# one remote, is it possible?



## wthomas69 (Nov 28, 2009)

I have a tivo mini and sanyo tv, tivo remote controls both (power and volume). I would like to add a Vizio sound base soundbar, can i still get the tivo remote to control everything? Power on the Sanyo and increase the volume on the vizio soundbar? I don't care if the soundbar turns on and off as long as it is on all the time when the tv is on. By the way the soundbar is older and has optical input for sound (no hdmi input).


----------



## A J Ricaud (Jun 25, 2002)

That will work. You have to teach the Vizio remote all the functions of the TV remote. Once you do that your TiVo remote will control everything. You will need to go into the TV settings to turn off its internal speakers. That's how it works for my setup. You can go online to find your Vizio manual which explains how to program it.


----------



## HarleyRandom (Sep 17, 2015)

There's probably an obvious answer to this, but my TiVo remote has a button which apparently turns on the TV and it would be nice to use this now that all the TVs I watch require a remote to turn on.


----------



## wthomas69 (Nov 28, 2009)

A J Ricaud said:


> That will work. You have to teach the Vizio remote all the functions of the TV remote. Once you do that your TiVo remote will control everything. You will need to go into the TV settings to turn off its internal speakers. That's how it works for my setup. You can go online to find your Vizio manual which explains how to program it.

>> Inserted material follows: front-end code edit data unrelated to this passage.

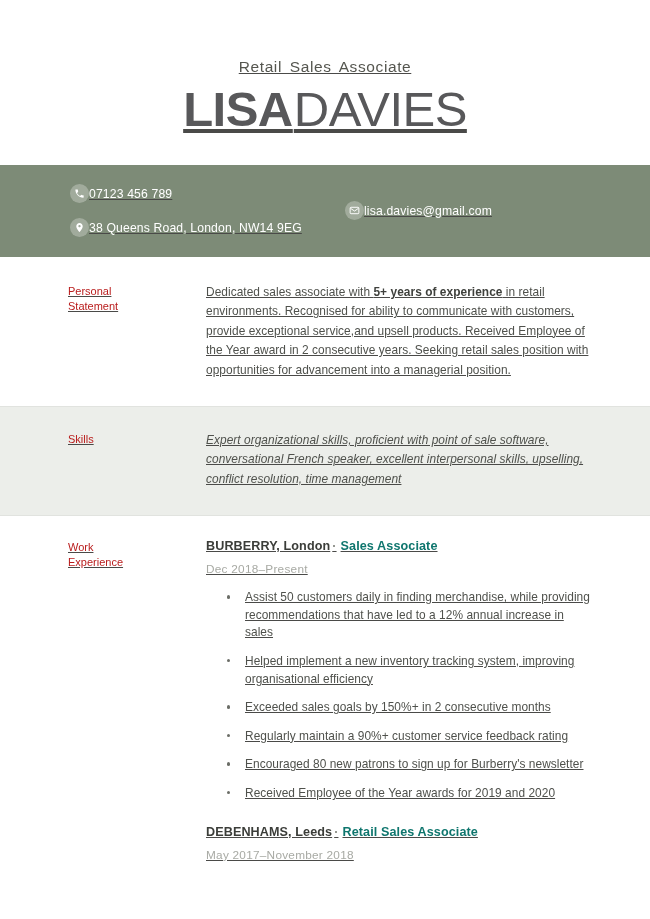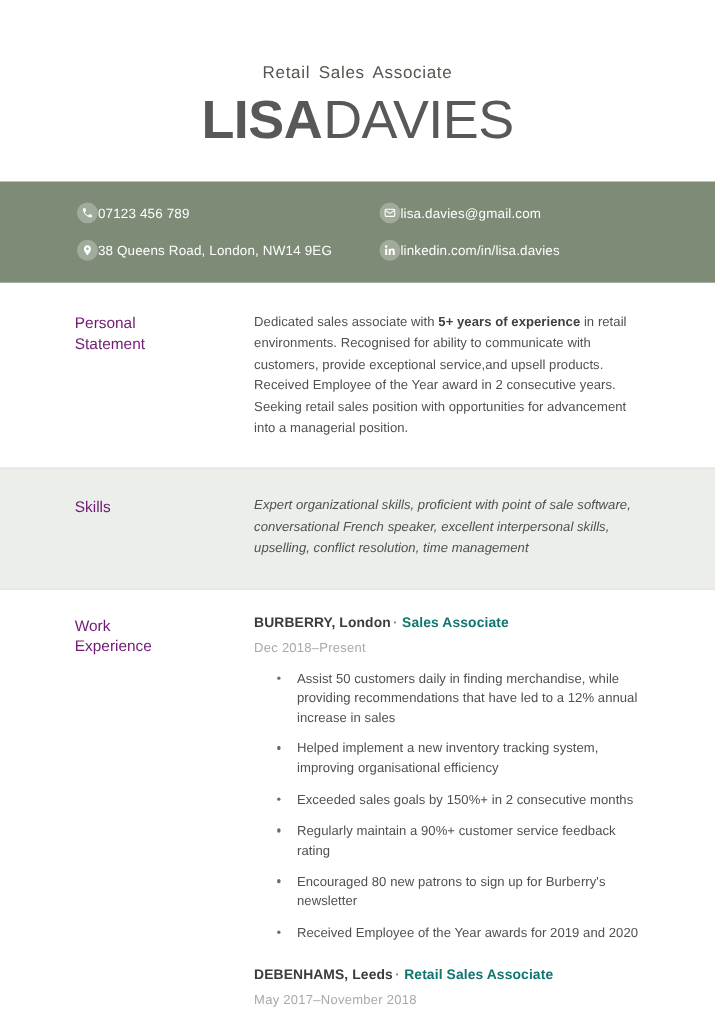--- a/index.html
+++ b/index.html
@@ -22,6 +22,7 @@
     width: 650px;
     height: 821px;
     background: #ffffff;
+    text-decoration: underline;
   }
 
   

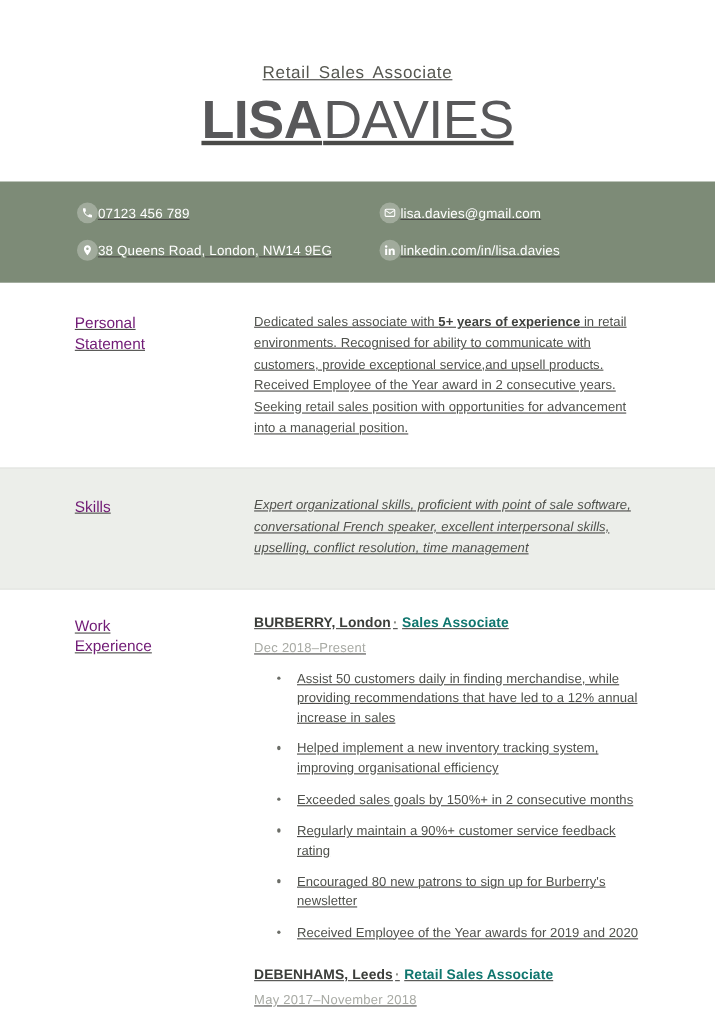--- a/index.html
+++ b/index.html
@@ -254,16 +254,6 @@
         <span class="ci-text">lisa.davies@gmail.com</span>
       </div>
 
-      <div class="contact-item">
-        <span class="ci-icon">
-          <svg width="11" height="11" viewBox="0 0 24 24" fill="#ffffff">
-            <rect x="2.5" y="9" width="4" height="12.5" rx="0.5"></rect>
-            <circle cx="4.5" cy="4.5" r="2.4"></circle>
-            <path d="M9.5 9h3.8v1.8c.6-1.1 2-2.1 3.9-2.1 3.1 0 4.3 1.9 4.3 5.2v7.6h-4v-6.8c0-1.7-.6-2.6-2-2.6-1.3 0-2 .9-2 2.6v6.8h-4V9z"></path>
-          </svg>
-        </span>
-        <span class="ci-text">linkedin.com/in/lisa.davies</span>
-      </div>
 
     </div>
 

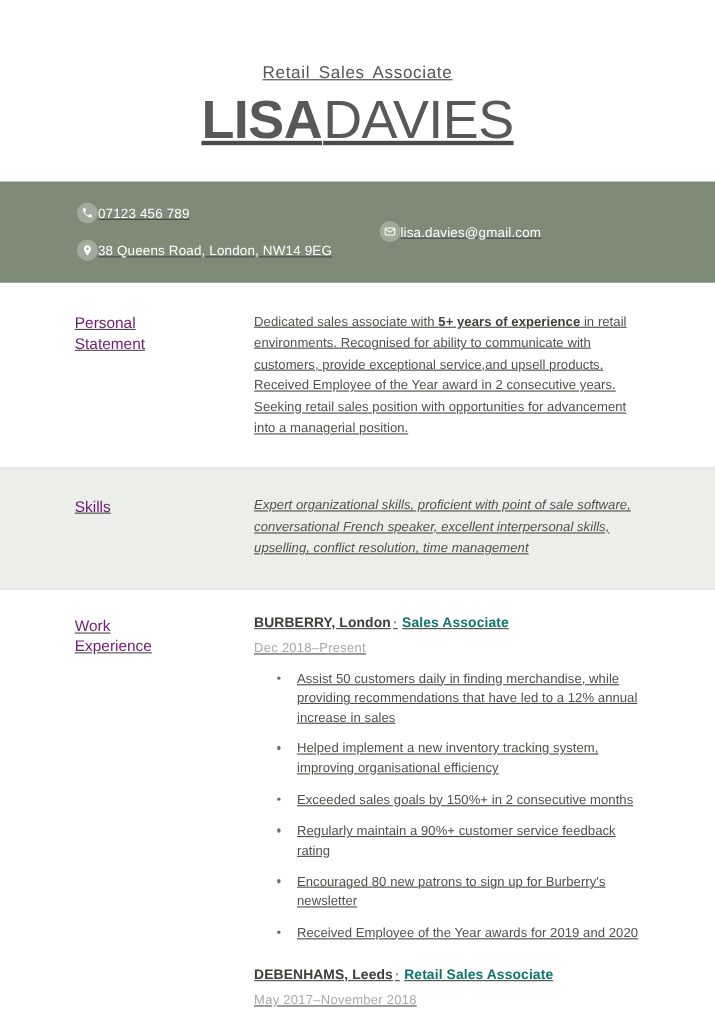--- a/index.html
+++ b/index.html
@@ -105,9 +105,9 @@
 
   .sec-label {
     flex: 0 0 138px;
-    font-size: 14px;
+    font-size: 11px;
     line-height: 1.33;
-    color: #701a75;
+    color: #b91c1c;
     font-weight: 400;
     padding-top: 1px;
   }

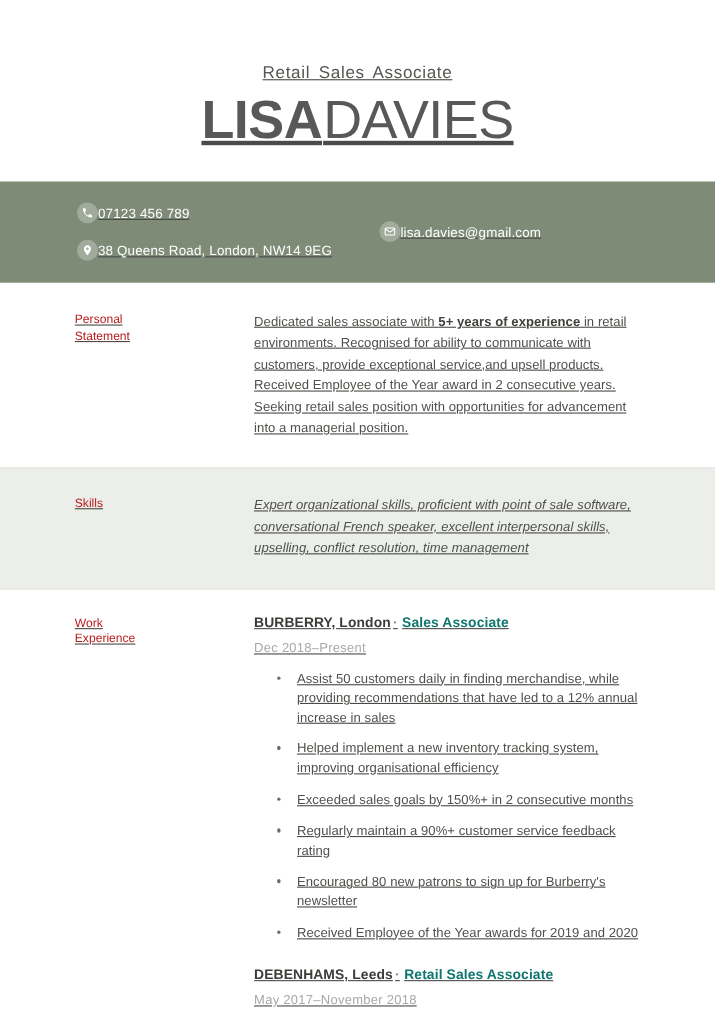--- a/index.html
+++ b/index.html
@@ -115,7 +115,6 @@
   .sec-body {
     flex: 1 1 auto;
     min-width: 0;
-    margin-left: 25px;
   }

I want the TiVo remote to do everything. Turn on the tv (which it does) and control the Vizio sound bar.


----------



## wthomas69 (Nov 28, 2009)

HarleyRandom said:


> There's probably an obvious answer to this, but my TiVo remote has a button which apparently turns on the TV and it would be nice to use this now that all the TVs I watch require a remote to turn on.


That's easy go into TiVo settings...remote...choose TV power, volume, mute option. Find your tv brand a enter the 4 digit code.


----------



## A J Ricaud (Jun 25, 2002)

wthomas69 said:


> I want the TiVo remote to do everything. Turn on the tv (which it does) and control the Vizio sound bar.


You have to program the volume controls into the Vizio sound bar first or you will have to use the Vizio remote to control the sound bar volume, which defeats the "one remote" purpose. I have 3 Vizio sound bars and that's the way it works for me. I can use the TiVo remote that way for everything.


----------



## wthomas69 (Nov 28, 2009)

A J Ricaud said:


> You have to program the volume controls into the Vizio sound bar first or you will have to use the Vizio remote to control the sound bar volume, which defeats the "one remote" purpose. I have 3 Vizio sound bars and that's the way it works for me. I can use the TiVo remote that way for everything.


Sorry for my ignorance, how do I do this? I have the remotes for the bolt, Vizio sound base and Apple tv4k.


----------



## A J Ricaud (Jun 25, 2002)

Not ignorant at all. If I understand what you are trying to do, you want to be able to use your Bolt remote to turn on your Sharp TV and control the volume for your attached Vizio sound bar. To do that you have to program the TV's sound controls into the soundbar first.

It looks like you have already programmed the Bolt remote to control the TV. You can use either the Bolt remote or the TV remote to program the soundbar--I've done it both ways. Once the soundbar is programmed you can go to your TV's settings to turn off it's internal speakers and use only the sound bar for sound. 

The soundbar will then control the volume for all the TV's inputs, including your Apple TV. Attached are the instructions for programming the soundbar.


----------



## Edmund (Nov 8, 2002)

How can know that's pdf if the op didn't list the model number? They are many models that don't have a learning feature. Some Vizio soundbar respond to Vizio tv commands, in those cases just program a Vizio, LG, or Goldstar tv code it should control the volume.


----------



## A J Ricaud (Jun 25, 2002)

Edmund said:


> How can know that's pdf if the op didn't list the model number?


Good point. I wrongly assumed, based on my own experience, that all Vizio sound bars can be programmed.

The question for wthomas 69 then is: What model do you have?


----------